My boy really is a wonderful horse, and I'm not upset with him for reminding me that he IS a horse. I sure am embarrassed, though, and until I can figure out how to fix this I'm not going to be letting any strangers into his pasture without me and my trusty lunge whip to reinforce boundaries.


----------



## texasgal (Jul 25, 2008)

My bff had a mare that charged people. She was a witch. The heck of it was that you had to walk through "her" pasture to get to my friend's house. She kept a buggy whip out there for me .. lol.

Once she was caught and when ridden by anyone, she was fine. She was in a herd.


----------



## Palomine (Oct 30, 2010)

This is a dangerous thing to have a horse do. Not sure if there are kids close but would be worried about that.
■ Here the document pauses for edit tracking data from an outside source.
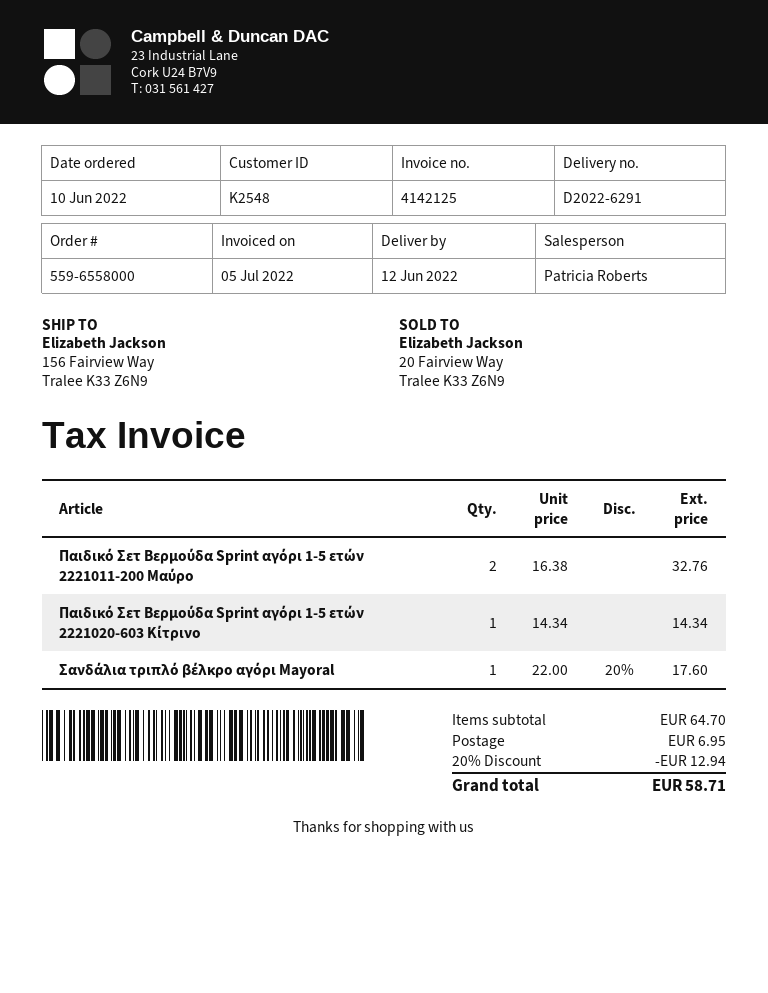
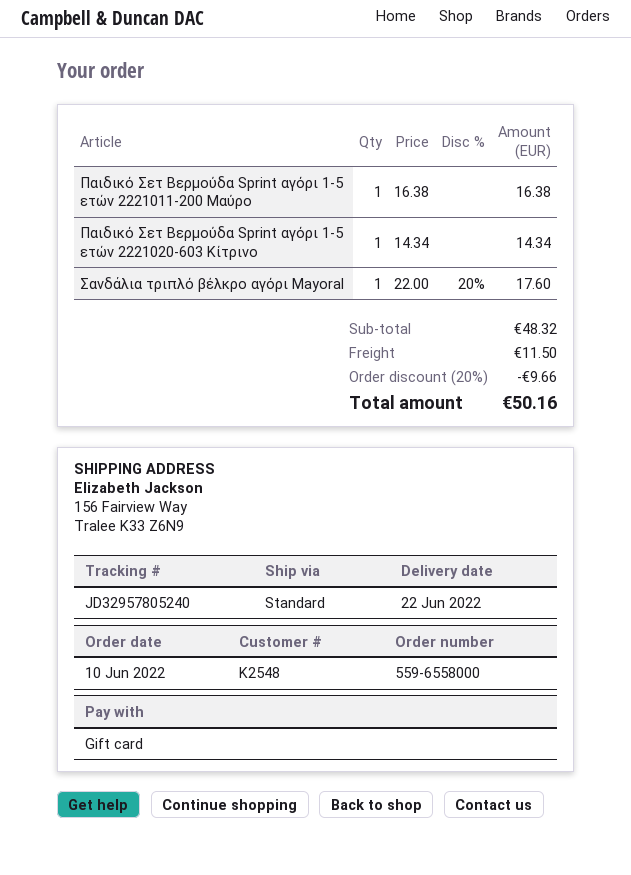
delivery date: 2022-06-12 -> 2022-06-22
Παιδικό Σετ Βερμούδα Sprint αγόρι 1-5 ετών 2221011-200 Μαύρο: 2 x 16.38 = 32.76 -> 1 x 16.38 = 16.38
subtotal: 64.70 -> 48.32
discount: 20% = 12.94 -> 20% = 9.66
shipping: 6.95 -> 11.50
total: 58.71 -> 50.16

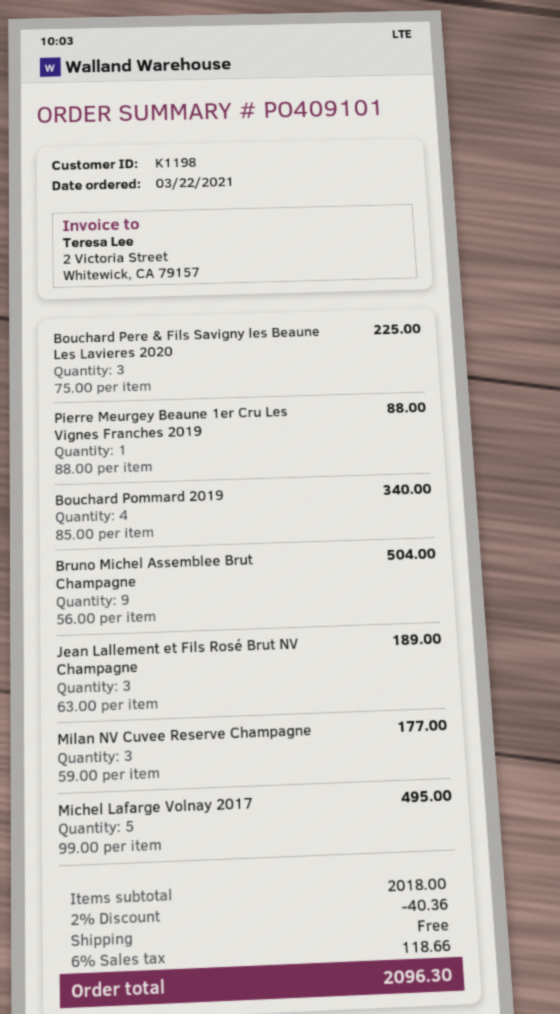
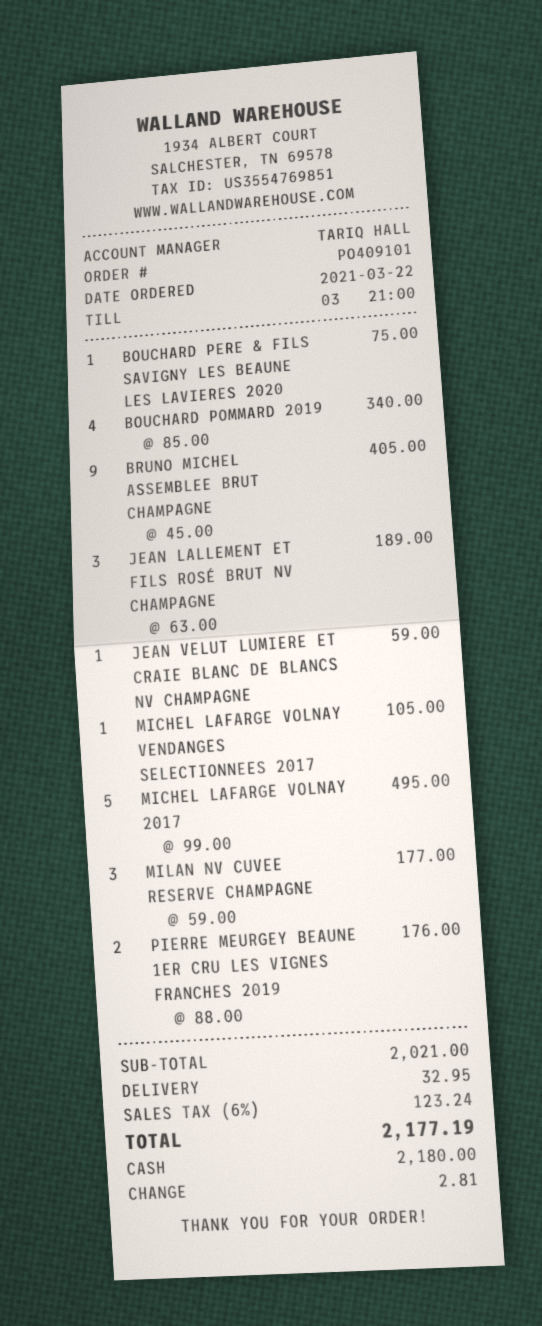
Bouchard Pere & Fils Savigny les Beaune Les Lavieres 2020: 3 x 75.00 = 225.00 -> 1 x 75.00 = 75.00
Pierre Meurgey Beaune 1er Cru Les Vignes Franches 2019: 1 x 88.00 = 88.00 -> 2 x 88.00 = 176.00
Bruno Michel Assemblee Brut Champagne: 9 x 56.00 = 504.00 -> 9 x 45.00 = 405.00
JEAN VELUT LUMIERE ET CRAIE BLANC DE BLANCS NV CHAMPAGNE: none -> 1 x 59.00 = 59.00
MICHEL LAFARGE VOLNAY VENDANGES SELECTIONNEES 2017: none -> 1 x 105.00 = 105.00
subtotal: 2018.00 -> 2021.00
discount: 2% = 40.36 -> none
shipping: 0.00 -> 32.95
tax: 6% = 118.66 -> 6% = 123.24
total: 2096.30 -> 2177.19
Doubt if a friend would help here.


----------



## Saddlebag (Jan 17, 2011)

A friend's horse got like that, not with him, but everyone else. He waited till dark then took a stroll and discovered that kids were teasing the horse.


----------



## GreenBackJack (Feb 23, 2012)

Top of my head response would be that he's getting hassled by the "tourists" in some way. Combine that with no pasture mate and his young age and his behaviour doesn't surprise me. Of course it's not ok, but like you said, he's just reminding you that he's a horse. It sounds like he's feeling the need to defend his territory. If you think of it from his perspective, he's alone in a small area (i.e. not 100 open acres) with predators constantly circling close by and no other herd leader to warn or protect him. Then one day, lo and behold, one of the "predators" is loose in his pasture! Come to think of it, I probably would have charged the poor guy too. LOL
Since you're planning to move to my own lovely state of Washington soon and don't want the responsibility of two horses, what about finding a boarder horse or other animal? Again, it's not a lot of space for two horses but it can be done and would go a long way toward your guy's well being and developement. You absolutely do need to get this budding behaviour under control as soon as possible because sadly, it's only going to get worse if you don't.


----------



## Tarpan (May 6, 2012)

I'm going to go take a serious look at that mare, and get her as long as she is sane and sound. 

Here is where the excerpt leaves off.